==== Excerpted data ====
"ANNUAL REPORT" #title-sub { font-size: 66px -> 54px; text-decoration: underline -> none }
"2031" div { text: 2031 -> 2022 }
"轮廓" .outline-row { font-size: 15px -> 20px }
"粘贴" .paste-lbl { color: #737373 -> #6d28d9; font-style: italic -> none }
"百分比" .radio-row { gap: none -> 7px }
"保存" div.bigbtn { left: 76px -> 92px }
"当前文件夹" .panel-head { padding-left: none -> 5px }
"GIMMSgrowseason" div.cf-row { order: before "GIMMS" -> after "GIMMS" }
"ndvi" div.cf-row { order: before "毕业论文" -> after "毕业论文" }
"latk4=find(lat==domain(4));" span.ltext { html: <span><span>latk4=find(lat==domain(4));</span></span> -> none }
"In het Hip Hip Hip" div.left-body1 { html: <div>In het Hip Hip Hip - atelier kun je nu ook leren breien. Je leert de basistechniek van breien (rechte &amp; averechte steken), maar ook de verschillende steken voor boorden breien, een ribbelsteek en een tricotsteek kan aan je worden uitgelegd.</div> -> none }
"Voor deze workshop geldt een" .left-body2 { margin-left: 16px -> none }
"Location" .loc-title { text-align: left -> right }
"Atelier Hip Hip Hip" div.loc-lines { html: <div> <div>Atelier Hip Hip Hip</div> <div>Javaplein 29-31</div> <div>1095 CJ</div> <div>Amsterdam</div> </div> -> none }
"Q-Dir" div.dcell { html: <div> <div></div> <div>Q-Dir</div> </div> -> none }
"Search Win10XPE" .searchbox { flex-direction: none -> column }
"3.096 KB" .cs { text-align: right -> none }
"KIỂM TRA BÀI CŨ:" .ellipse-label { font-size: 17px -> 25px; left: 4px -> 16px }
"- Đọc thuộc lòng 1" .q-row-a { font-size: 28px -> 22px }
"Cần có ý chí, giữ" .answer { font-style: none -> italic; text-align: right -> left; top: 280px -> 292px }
====
* [Problem to work on]
Would you transcribe the records above exactly, leaving nothing out?

* [Answer section]
"ANNUAL REPORT" #title-sub { font-size: 66px -> 54px; text-decoration: underline -> none }
"2031" div { text: 2031 -> 2022 }
"轮廓" .outline-row { font-size: 15px -> 20px }
"粘贴" .paste-lbl { color: #737373 -> #6d28d9; font-style: italic -> none }
"百分比" .radio-row { gap: none -> 7px }
"保存" div.bigbtn { left: 76px -> 92px }
"当前文件夹" .panel-head { padding-left: none -> 5px }
"GIMMSgrowseason" div.cf-row { order: before "GIMMS" -> after "GIMMS" }
"ndvi" div.cf-row { order: before "毕业论文" -> after "毕业论文" }
"latk4=find(lat==domain(4));" span.ltext { html: <span><span>latk4=find(lat==domain(4));</span></span> -> none }
"In het Hip Hip Hip" div.left-body1 { html: <div>In het Hip Hip Hip - atelier kun je nu ook leren breien. Je leert de basistechniek van breien (rechte &amp; averechte steken), maar ook de verschillende steken voor boorden breien, een ribbelsteek en een tricotsteek kan aan je worden uitgelegd.</div> -> none }
"Voor deze workshop geldt een" .left-body2 { margin-left: 16px -> none }
"Location" .loc-title { text-align: left -> right }
"Atelier Hip Hip Hip" div.loc-lines { html: <div> <div>Atelier Hip Hip Hip</div> <div>Javaplein 29-31</div> <div>1095 CJ</div> <div>Amsterdam</div> </div> -> none }
"Q-Dir" div.dcell { html: <div> <div></div> <div>Q-Dir</div> </div> -> none }
"Search Win10XPE" .searchbox { flex-direction: none -> column }
"3.096 KB" .cs { text-align: right -> none }
"KIỂM TRA BÀI CŨ:" .ellipse-label { font-size: 17px -> 25px; left: 4px -> 16px }
"- Đọc thuộc lòng 1" .q-row-a { font-size: 28px -> 22px }
"Cần có ý chí, giữ" .answer { font-style: none -> italic; text-align: right -> left; top: 280px -> 292px }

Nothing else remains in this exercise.